# Records
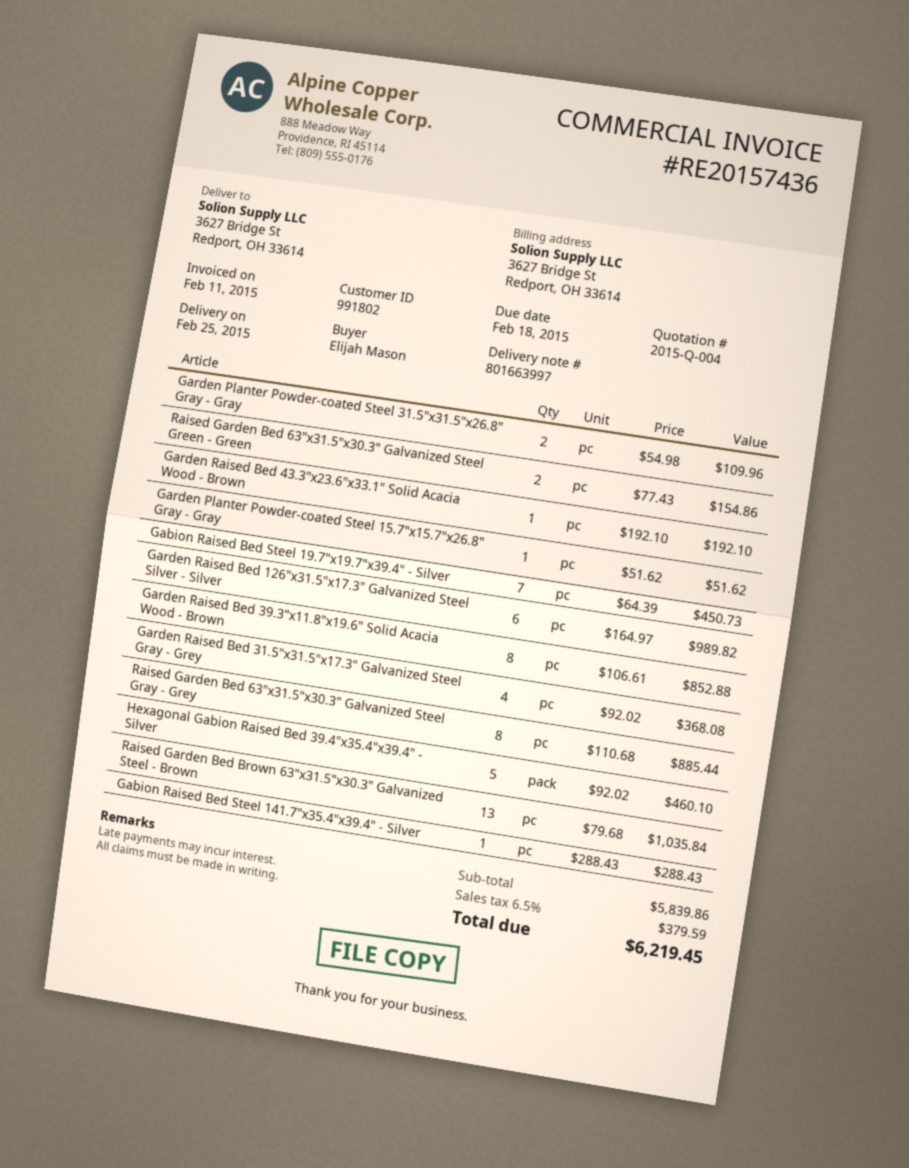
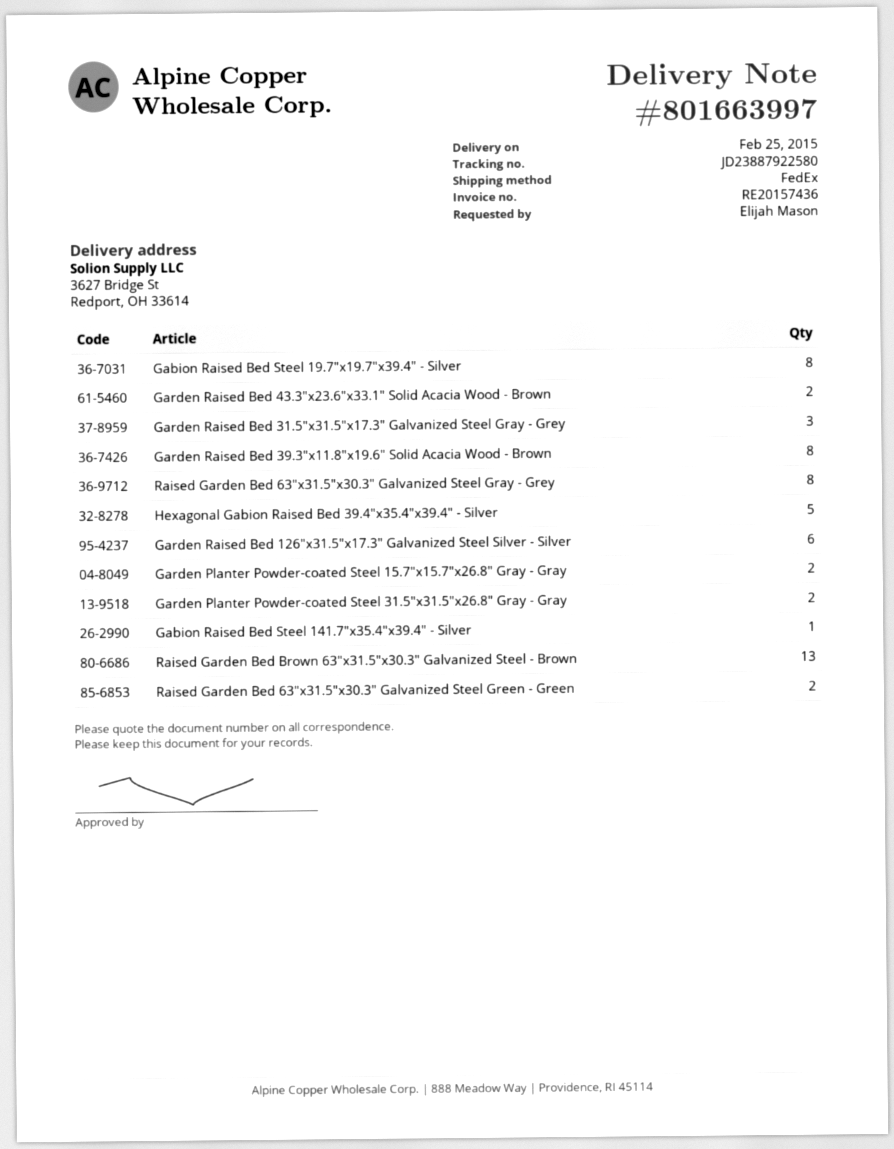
Garden Raised Bed 43.3"x23.6"x33.1" Solid Acacia Wood - Brown: 1 -> 2
Garden Planter Powder-coated Steel 15.7"x15.7"x26.8" Gray - Gray: 1 -> 2
Gabion Raised Bed Steel 19.7"x19.7"x39.4" - Silver: 7 -> 8
Garden Raised Bed 31.5"x31.5"x17.3" Galvanized Steel Gray - Grey: 4 -> 3

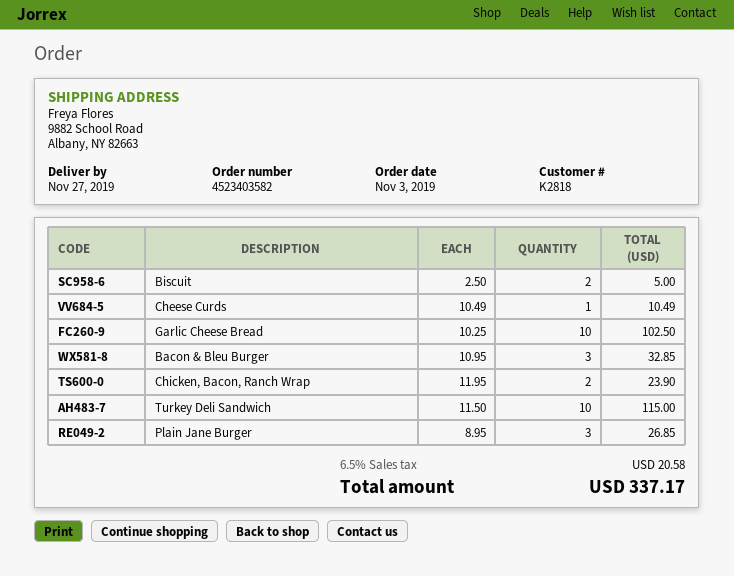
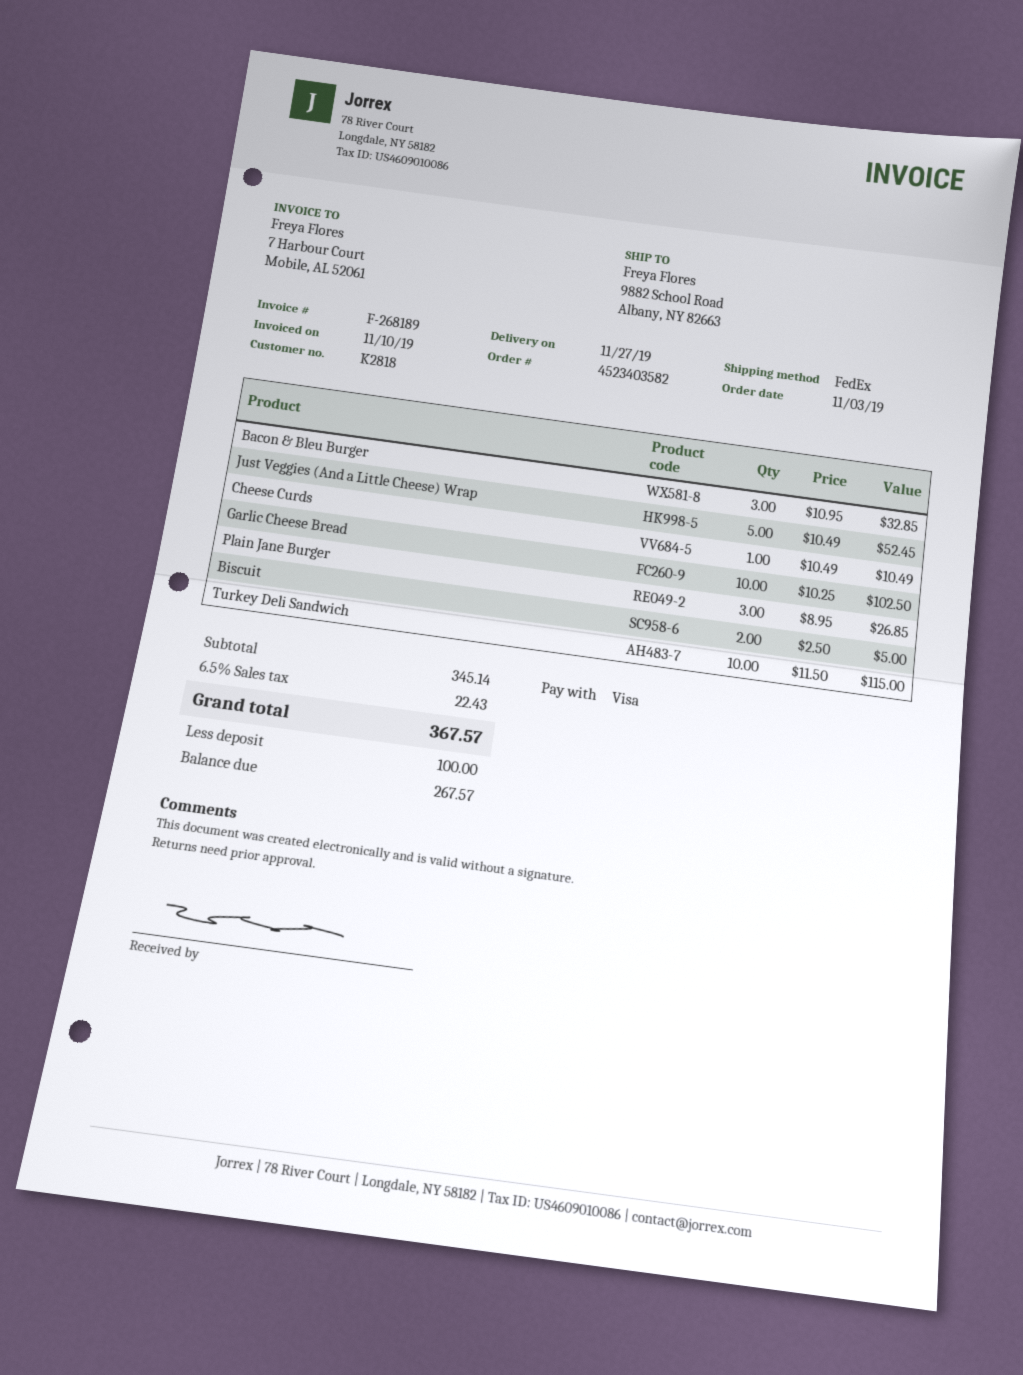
Chicken, Bacon, Ranch Wrap: 2 x 11.95 = 23.90 -> none
Just Veggies (And a Little Cheese) Wrap: none -> 5 x 10.49 = 52.45
tax: 6.5% = 20.58 -> 6.5% = 22.43
total: 337.17 -> 367.57

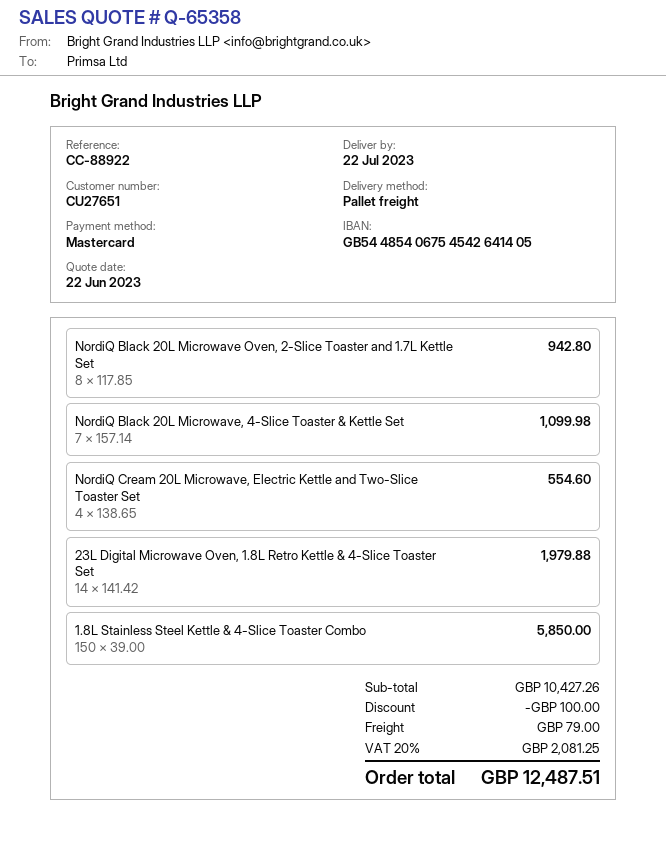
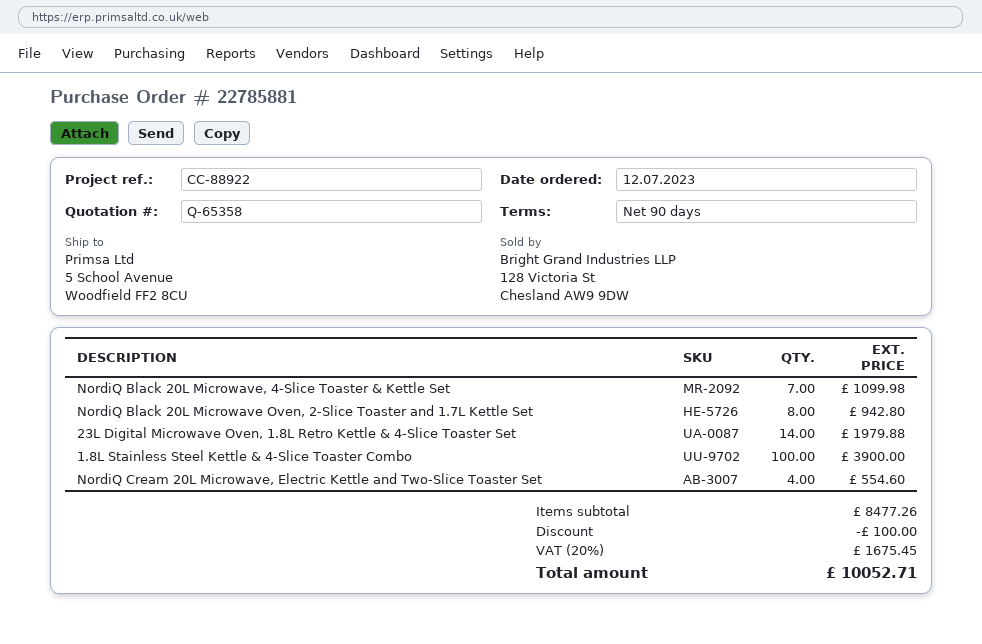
1.8L Stainless Steel Kettle & 4-Slice Toaster Combo: 150 for 5850.00 -> 100 for 3900.00
subtotal: 10427.26 -> 8477.26
shipping: 79.00 -> none
tax: 20% = 2081.25 -> 20% = 1675.45
total: 12487.51 -> 10052.71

# Problem requirements
Without the pictures, return the records above exactly as written.

# Finished task
Garden Raised Bed 43.3"x23.6"x33.1" Solid Acacia Wood - Brown: 1 -> 2
Garden Planter Powder-coated Steel 15.7"x15.7"x26.8" Gray - Gray: 1 -> 2
Gabion Raised Bed Steel 19.7"x19.7"x39.4" - Silver: 7 -> 8
Garden Raised Bed 31.5"x31.5"x17.3" Galvanized Steel Gray - Grey: 4 -> 3

Chicken, Bacon, Ranch Wrap: 2 x 11.95 = 23.90 -> none
Just Veggies (And a Little Cheese) Wrap: none -> 5 x 10.49 = 52.45
tax: 6.5% = 20.58 -> 6.5% = 22.43
total: 337.17 -> 367.57

1.8L Stainless Steel Kettle & 4-Slice Toaster Combo: 150 for 5850.00 -> 100 for 3900.00
subtotal: 10427.26 -> 8477.26
shipping: 79.00 -> none
tax: 20% = 2081.25 -> 20% = 1675.45
total: 12487.51 -> 10052.71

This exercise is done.